(Records from a collection)
------------------------------------------------------------------------

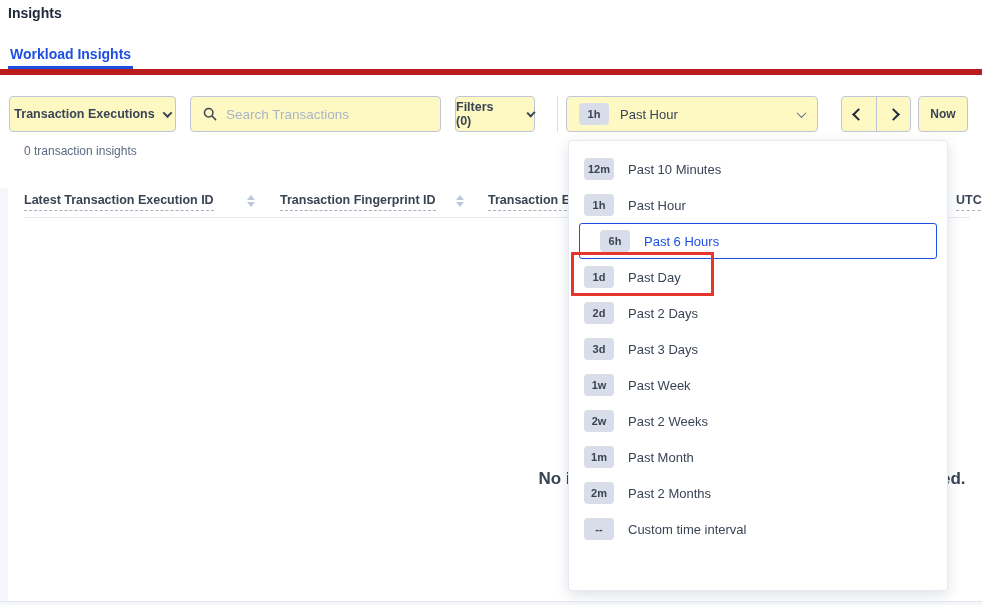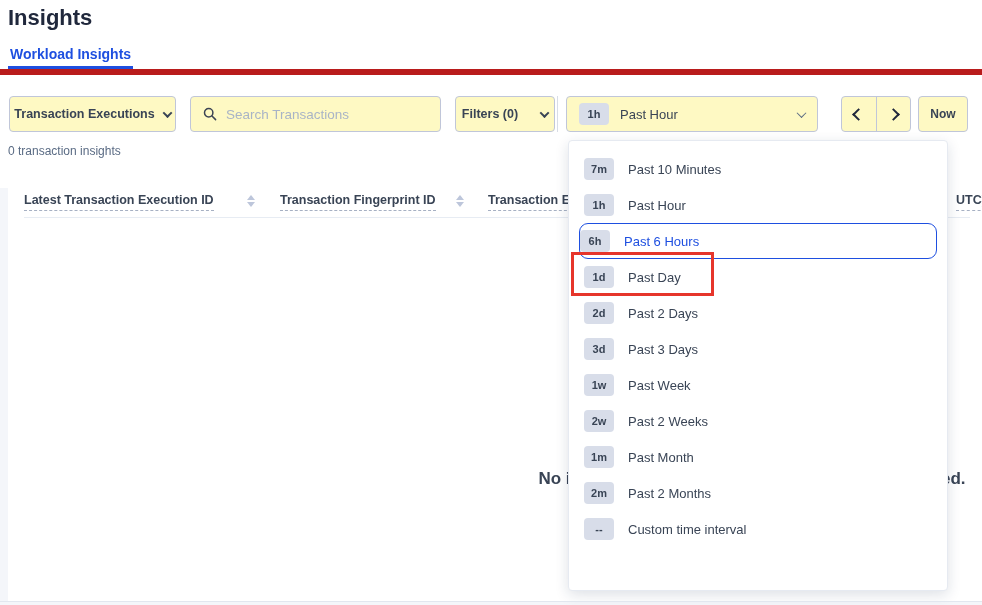--- a/index.html
+++ b/index.html
@@ -9,7 +9,7 @@
   .abs { position:absolute; }
 
   
-  .page-title { left:8px; top:5px; font-size:22px; font-weight:bold; color:#20283c; }
+  .page-title { left:8px; top:5px; font-size:14px; font-weight:bold; color:#20283c; }
 
   .tabbar { left:0; right:0; top:44px; height:31px; display:flex; gap:30px;
     padding-left:8px; border-bottom:6px solid #b91c1c; }

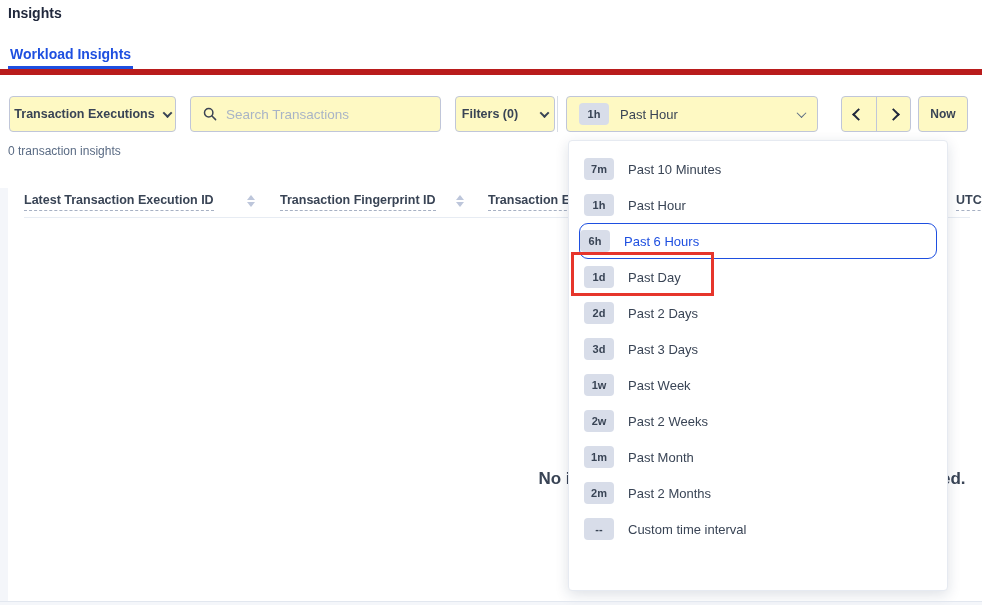--- a/index.html
+++ b/index.html
@@ -25,7 +25,7 @@
   .search-box input { border:none; outline:none; flex:1; font-size:13.5px;
     font-family:"Liberation Sans", sans-serif; color:#394455; background:transparent; }
   .search-box input::placeholder { color:#a9b4c6; }
-  .filters-btn  { left:455px; width:100px;  justify-content:center; gap:23px; }
+  .filters-btn  { left:455px; width:80px;  justify-content:center; gap:23px; }
   .toolbar-divider { left:557px; top:96px; width:1px; height:36px; background:#d8dde6; }
   .time-picker  { left:566px; width:252px; padding:0 12px; gap:11px; font-weight:normal; font-size:13px; }
   .time-picker .chevron { margin-left:auto; }

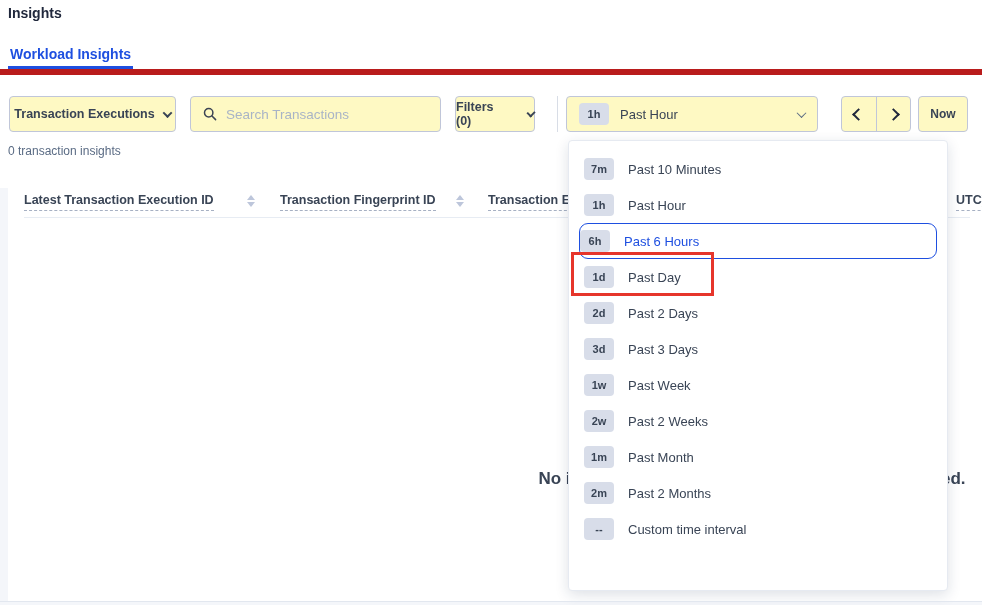--- a/index.html
+++ b/index.html
@@ -41,7 +41,7 @@
   .arrow-glyph.left  { border-left:2.5px solid #20283c; border-bottom:2.5px solid #20283c; transform:rotate(45deg);  }
   .arrow-glyph.right { border-right:2.5px solid #20283c; border-top:2.5px solid #20283c;  transform:rotate(45deg);  }
 
-  .summary { left:8px; top:144px; font-size:12px; color:#5a6b84; }
+  .summary { left:24px; top:144px; font-size:12px; color:#5a6b84; }
 
   
   .page-lower { left:0; top:188px; right:0; bottom:0; background:#f4f6fa; }

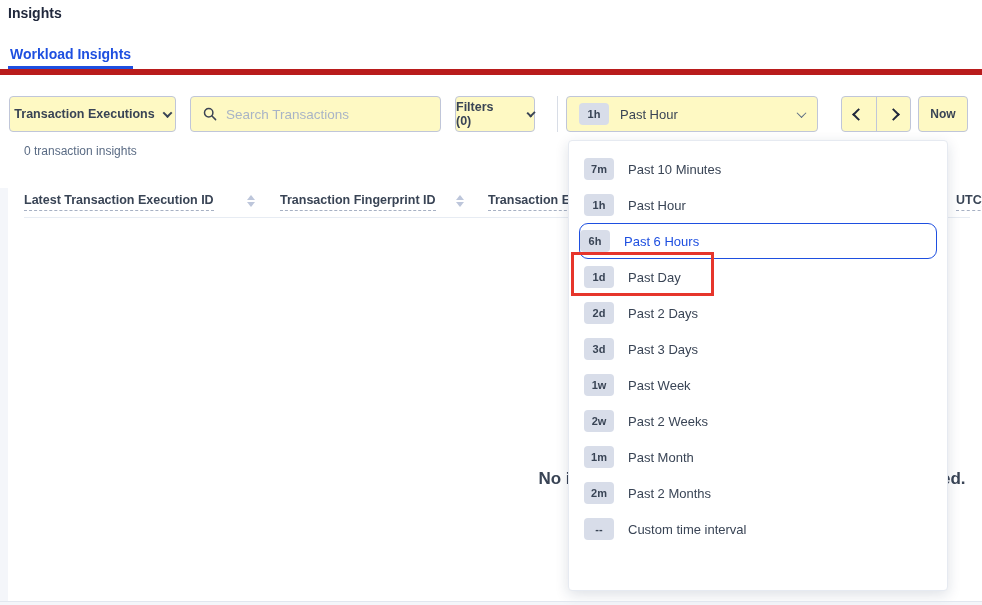--- a/index.html
+++ b/index.html
@@ -147,7 +147,7 @@
 
 <div class="abs dropdown">
   <div class="dd-row">
-    <span class="badge">7m</span>
+    <span class="badge">12m</span>
     <span class="dd-label">Past 10 Minutes</span>
   </div>
   <div class="dd-row">

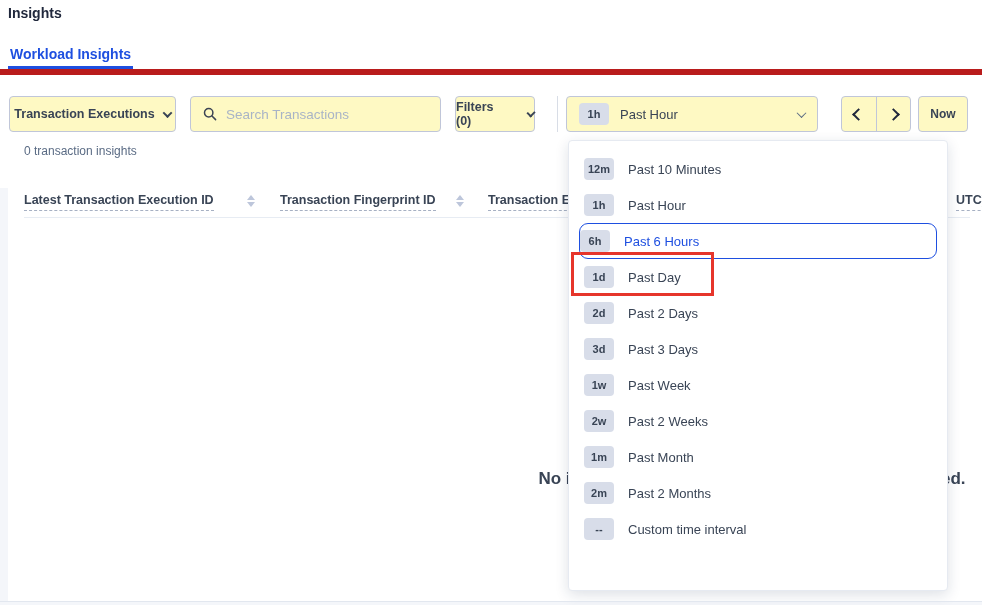--- a/index.html
+++ b/index.html
@@ -63,7 +63,7 @@
     box-shadow:0 4px 14px rgba(20,40,80,0.14); }
   .dd-row { height:36px; display:flex; align-items:center; padding-left:15px; gap:14px;
     font-size:13px; color:#394455; cursor:pointer; }
-  .dd-row.selected { margin:0 10px; padding-left:0; border:1px solid #1e4fe0; border-radius:9px; }
+  .dd-row.selected { margin:0 10px; padding-left:20px; border:1px solid #1e4fe0; border-radius:3px; }
   .dd-row.selected .dd-label { color:#1e4fe0; }
   .badge { width:30px; height:22px; background:#d8dde9; border-radius:4px;
     font-size:11px; font-weight:bold; color:#394455; display:flex;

------------------------------------------------------------------------

» What is expected:
Set down the records above word for word, from the first line through the line containing "left:8px; top:5px; font-size:14px;", both included; leave out the pictures.

» Reply:
--- a/index.html
+++ b/index.html
@@ -9,7 +9,7 @@
   .abs { position:absolute; }
 
   
-  .page-title { left:8px; top:5px; font-size:22px; font-weight:bold; color:#20283c; }
+  .page-title { left:8px; top:5px; font-size:14px; font-weight:bold; color:#20283c; }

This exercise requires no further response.